## What is expected
The result should be every line of the listing that contains "weight".

## Provided records
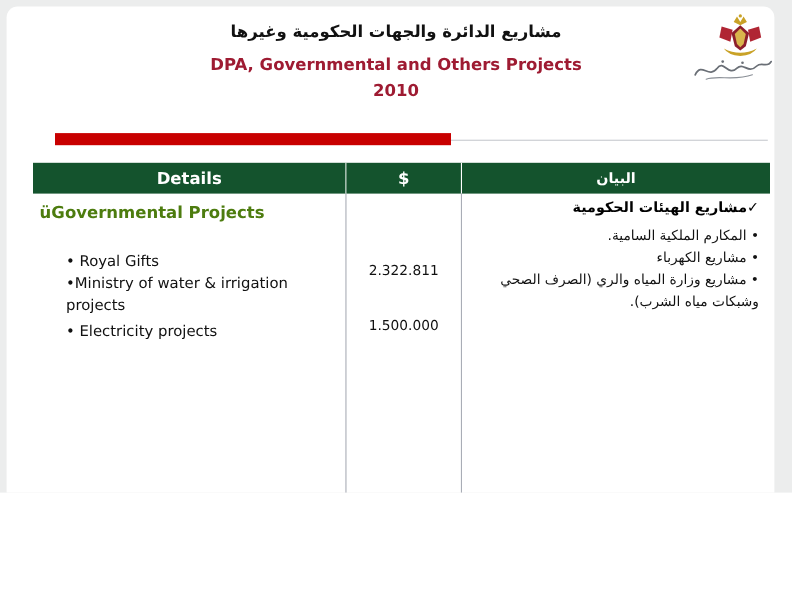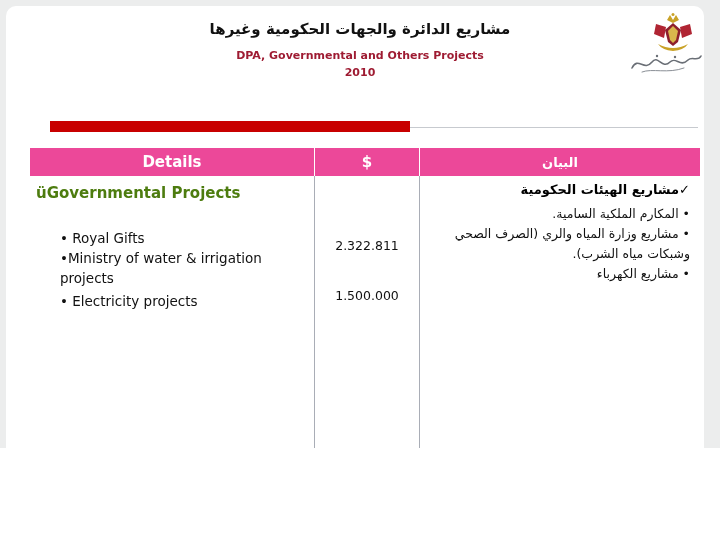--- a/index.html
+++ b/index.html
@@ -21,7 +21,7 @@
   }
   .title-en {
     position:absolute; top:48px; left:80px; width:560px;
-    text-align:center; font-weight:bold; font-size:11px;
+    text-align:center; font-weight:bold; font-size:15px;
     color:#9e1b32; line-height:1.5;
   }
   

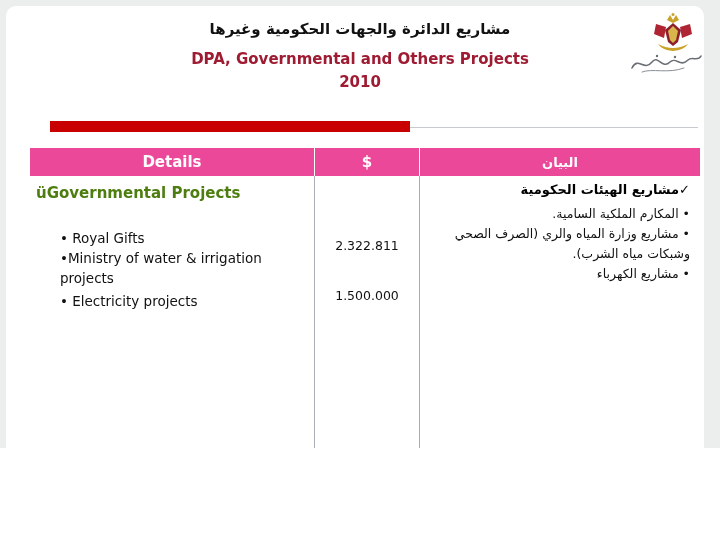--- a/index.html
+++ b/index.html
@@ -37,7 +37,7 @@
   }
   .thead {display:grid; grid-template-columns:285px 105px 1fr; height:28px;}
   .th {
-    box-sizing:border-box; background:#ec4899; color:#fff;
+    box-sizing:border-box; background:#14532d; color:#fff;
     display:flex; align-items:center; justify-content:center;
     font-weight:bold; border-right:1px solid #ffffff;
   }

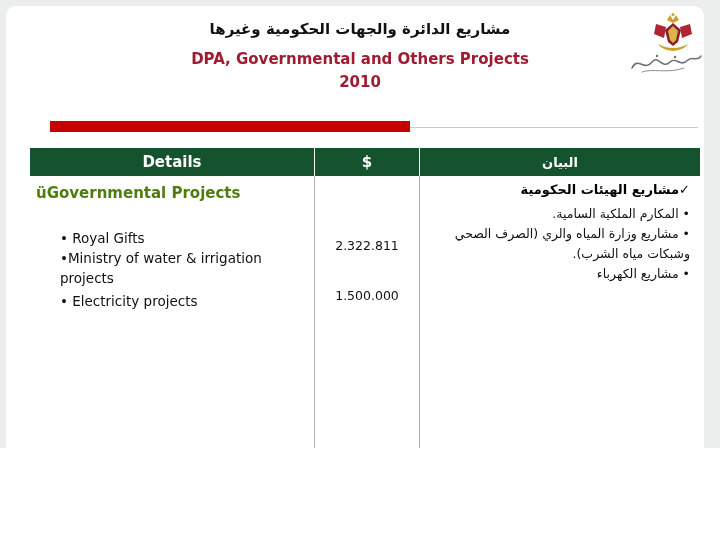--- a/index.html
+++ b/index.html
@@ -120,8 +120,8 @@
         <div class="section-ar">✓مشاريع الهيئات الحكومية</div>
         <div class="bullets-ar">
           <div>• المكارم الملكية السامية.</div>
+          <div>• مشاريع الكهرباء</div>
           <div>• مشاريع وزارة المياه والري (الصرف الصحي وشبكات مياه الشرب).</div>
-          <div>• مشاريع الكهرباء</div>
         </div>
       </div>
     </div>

## Your response
-    text-align:center; font-weight:bold; font-size:11px;
+    text-align:center; font-weight:bold; font-size:15px;
     font-weight:bold; border-right:1px solid #ffffff;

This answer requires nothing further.